1970-1979 yılları arasında 3. baskısı hazırlanan Büyük Sovyet Ansiklopedisi’nde yapılan “Demokratik Halk Devrimi” tanımını sizlerle paylaşıyoruz.
Demokratik Halk Devrimi, 2. Emperyalist Paylaşım Savaşı sırasında ve savaş sonrası dönemde bir takım Avrupa ve Asya ülkelerinde gelişmiş bir anti-emperyalist, anti-feodal, demokratik bir devrim türü ve bu ülkelerdeki sosyalist dönüşümlerin başlangıcıdır. “Demokratik Halk Devrimi” anlamına gelen terimlere “Milli Demokratik Devrim” (Çekoslovakya), “Demokratik Devrim” (Macaristan) ve “Yeni Demokratik Devrim” (Çin) gibileri de dahil edilebilir. Bulgaristan’da ise “Halkın Demokratik Devrimi” ifadesi farklı anlamda kullanılmaktadır: “şartlarımız itibariyle ülkemizdeki Halkın Demokratik Devrimi… En başından itibaren karakter olarak sosyalist olmuştur “(T. Zhivkov, İzbr statüsü i rechi, cilt 1, 1965, sayfa 420).

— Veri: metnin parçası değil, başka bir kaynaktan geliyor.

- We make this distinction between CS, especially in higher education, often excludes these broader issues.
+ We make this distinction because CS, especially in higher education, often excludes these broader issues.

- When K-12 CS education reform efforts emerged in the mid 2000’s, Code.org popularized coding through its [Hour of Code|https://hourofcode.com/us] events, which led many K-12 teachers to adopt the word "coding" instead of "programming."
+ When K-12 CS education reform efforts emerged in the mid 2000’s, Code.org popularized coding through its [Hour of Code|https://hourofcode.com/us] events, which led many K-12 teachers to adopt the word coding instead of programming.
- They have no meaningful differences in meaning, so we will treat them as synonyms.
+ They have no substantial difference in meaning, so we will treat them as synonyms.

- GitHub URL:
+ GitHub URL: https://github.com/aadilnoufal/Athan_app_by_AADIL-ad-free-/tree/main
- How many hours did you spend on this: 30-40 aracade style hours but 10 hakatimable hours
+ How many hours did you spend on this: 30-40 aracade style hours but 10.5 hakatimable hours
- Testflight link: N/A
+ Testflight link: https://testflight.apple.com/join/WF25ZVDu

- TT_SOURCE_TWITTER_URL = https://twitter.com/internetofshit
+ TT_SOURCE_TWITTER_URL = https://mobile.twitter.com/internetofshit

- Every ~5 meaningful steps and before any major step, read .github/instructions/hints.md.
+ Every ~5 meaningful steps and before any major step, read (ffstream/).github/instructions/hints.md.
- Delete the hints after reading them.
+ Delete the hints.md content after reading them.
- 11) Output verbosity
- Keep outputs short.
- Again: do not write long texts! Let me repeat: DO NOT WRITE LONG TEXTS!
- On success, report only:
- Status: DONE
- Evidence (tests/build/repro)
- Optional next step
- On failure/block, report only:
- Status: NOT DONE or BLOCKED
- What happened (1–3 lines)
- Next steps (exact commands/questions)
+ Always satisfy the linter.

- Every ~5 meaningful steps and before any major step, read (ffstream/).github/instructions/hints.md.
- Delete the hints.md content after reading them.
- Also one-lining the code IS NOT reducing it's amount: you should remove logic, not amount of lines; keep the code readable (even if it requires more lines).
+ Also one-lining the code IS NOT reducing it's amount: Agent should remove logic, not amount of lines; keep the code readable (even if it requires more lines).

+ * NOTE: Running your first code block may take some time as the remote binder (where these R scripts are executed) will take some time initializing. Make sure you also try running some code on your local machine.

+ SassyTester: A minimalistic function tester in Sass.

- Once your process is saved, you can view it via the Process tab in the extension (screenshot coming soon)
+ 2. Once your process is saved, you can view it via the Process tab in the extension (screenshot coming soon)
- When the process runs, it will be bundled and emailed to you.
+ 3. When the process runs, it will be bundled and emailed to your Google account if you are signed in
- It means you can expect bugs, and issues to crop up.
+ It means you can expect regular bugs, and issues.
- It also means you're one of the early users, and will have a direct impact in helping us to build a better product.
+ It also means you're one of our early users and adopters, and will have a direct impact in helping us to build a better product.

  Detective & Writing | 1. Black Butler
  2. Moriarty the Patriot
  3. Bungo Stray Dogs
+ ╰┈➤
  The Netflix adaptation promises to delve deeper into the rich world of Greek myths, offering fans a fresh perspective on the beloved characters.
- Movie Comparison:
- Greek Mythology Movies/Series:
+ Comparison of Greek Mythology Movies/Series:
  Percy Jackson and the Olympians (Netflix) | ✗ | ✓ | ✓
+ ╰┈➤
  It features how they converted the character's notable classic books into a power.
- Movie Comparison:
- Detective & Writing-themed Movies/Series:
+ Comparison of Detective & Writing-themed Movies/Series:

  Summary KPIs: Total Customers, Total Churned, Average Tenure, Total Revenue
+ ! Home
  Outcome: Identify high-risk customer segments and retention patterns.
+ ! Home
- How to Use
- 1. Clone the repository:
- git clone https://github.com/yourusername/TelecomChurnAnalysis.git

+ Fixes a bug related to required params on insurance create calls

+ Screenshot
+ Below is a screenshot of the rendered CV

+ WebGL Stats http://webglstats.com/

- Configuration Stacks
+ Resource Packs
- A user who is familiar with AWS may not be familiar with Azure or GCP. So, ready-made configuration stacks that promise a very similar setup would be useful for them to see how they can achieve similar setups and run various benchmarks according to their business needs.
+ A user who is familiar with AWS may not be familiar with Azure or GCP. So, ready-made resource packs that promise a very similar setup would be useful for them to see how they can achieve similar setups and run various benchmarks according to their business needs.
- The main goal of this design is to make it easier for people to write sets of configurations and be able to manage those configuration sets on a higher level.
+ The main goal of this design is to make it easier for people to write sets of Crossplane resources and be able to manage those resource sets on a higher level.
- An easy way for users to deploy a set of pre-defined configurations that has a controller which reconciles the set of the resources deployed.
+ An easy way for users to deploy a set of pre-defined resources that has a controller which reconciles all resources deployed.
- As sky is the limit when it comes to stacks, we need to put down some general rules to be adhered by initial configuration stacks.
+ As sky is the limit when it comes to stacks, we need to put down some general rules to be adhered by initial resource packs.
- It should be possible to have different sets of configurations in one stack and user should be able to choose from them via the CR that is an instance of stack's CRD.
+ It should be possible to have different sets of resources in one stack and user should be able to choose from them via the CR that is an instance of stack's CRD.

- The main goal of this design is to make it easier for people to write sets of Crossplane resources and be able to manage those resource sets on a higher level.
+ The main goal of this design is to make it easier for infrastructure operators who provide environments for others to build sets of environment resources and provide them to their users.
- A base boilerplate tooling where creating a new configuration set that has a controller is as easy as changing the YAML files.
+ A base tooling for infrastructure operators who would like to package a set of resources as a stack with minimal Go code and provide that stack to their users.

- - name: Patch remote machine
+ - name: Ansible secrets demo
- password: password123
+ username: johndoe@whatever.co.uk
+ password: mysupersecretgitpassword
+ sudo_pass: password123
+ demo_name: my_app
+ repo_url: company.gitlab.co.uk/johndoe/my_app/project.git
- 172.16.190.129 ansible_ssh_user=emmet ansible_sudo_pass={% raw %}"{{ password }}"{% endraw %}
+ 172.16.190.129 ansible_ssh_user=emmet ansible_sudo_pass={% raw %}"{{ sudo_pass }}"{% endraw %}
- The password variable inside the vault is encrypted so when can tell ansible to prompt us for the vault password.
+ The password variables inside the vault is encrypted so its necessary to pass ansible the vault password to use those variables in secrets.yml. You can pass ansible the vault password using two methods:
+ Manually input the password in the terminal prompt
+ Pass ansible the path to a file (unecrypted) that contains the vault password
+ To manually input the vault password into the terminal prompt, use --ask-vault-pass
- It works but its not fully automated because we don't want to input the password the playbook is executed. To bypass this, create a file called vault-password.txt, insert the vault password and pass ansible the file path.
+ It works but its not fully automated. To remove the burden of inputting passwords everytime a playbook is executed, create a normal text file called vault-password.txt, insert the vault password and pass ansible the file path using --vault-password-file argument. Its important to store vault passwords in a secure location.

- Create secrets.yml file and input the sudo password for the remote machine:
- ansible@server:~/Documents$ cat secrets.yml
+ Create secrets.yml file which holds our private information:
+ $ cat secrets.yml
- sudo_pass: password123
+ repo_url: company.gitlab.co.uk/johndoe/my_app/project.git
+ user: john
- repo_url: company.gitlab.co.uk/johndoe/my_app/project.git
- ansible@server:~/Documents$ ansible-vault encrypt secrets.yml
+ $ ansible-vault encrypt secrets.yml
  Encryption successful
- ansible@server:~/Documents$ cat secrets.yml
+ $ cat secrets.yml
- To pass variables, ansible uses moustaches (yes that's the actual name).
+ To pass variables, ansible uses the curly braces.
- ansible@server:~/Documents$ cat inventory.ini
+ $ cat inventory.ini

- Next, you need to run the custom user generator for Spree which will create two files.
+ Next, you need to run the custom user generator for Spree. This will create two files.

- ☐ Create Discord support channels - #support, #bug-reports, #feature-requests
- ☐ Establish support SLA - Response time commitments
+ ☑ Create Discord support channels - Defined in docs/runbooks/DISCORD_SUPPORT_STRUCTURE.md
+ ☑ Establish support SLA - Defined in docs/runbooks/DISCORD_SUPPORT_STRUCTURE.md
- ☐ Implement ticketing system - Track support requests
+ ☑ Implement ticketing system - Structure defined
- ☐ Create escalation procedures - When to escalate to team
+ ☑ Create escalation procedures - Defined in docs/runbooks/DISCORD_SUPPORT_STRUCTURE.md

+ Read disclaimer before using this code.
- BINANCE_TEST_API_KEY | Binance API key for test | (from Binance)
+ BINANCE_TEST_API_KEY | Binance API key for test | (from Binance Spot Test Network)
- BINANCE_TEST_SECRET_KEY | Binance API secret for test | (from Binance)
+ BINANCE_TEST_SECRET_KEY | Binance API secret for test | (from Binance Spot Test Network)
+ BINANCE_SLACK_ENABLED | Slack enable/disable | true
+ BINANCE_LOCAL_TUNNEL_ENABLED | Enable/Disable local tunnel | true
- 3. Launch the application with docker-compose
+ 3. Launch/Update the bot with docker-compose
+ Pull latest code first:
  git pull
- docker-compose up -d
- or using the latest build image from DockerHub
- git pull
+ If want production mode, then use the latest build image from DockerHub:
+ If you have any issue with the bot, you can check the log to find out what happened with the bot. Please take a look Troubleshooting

Anti-emperyalist ve anti-feodal devrimler olarak Demokratik Halk Devrimleri, çok farklı sosyo-ekonomik kalkınma seviyelerinde kapitalizmin genel kriz koşulları altında gerçekleşti (örneğin, Çekoslovakya ve Macaristan, Romanya ve Çin). 1940’lı yılların devrimlerin sosyo-ekonomik içeriğiyle benzer gözükse de, Demokratik Halk Devrimleri bunlarla özdeş değildir. Belirleyici olan, içinde bulundukları ülkelerin yabancı emperyalizme (Alman, İtalyan ve Japon) yarı sömürge bağımlılığı içinde oldukları gerçeğidir. Bu nedenle, bu ülkelerin halkları, ulusal bağımsızlık ve demokrasi için faşizme karşı devrimci mücadelenin acil göreviyle karşı karşıya kaldılar. Yabancı emperyalizme yarı-sömürge bağımlılığı da, bu ülkelerdeki ilk devrimci gelişimin esasen aynı şablondan geçmesine neden oldu. Alman ve İtalyan faşizminin ve Japon militarizminin SSCB’nin kararlı bir şekilde müttefikliğiyle yıkılmasından ve Avrupa ve Asya’da bir dizi ülkenin Sovyet Ordusu tarafından serbest bırakılmasından sonra, uluslararası arenada ve özgürleşmiş ülkelerde Demokratik Halk Devriminin zaferi için uygun koşullar oluştu. Komünistler tarafından yönlendirilen yerel demokratik devrimci güçlerin mücadelesinin bir sonucu olarak yeni bir halk demokratik sistemi geliştirildi.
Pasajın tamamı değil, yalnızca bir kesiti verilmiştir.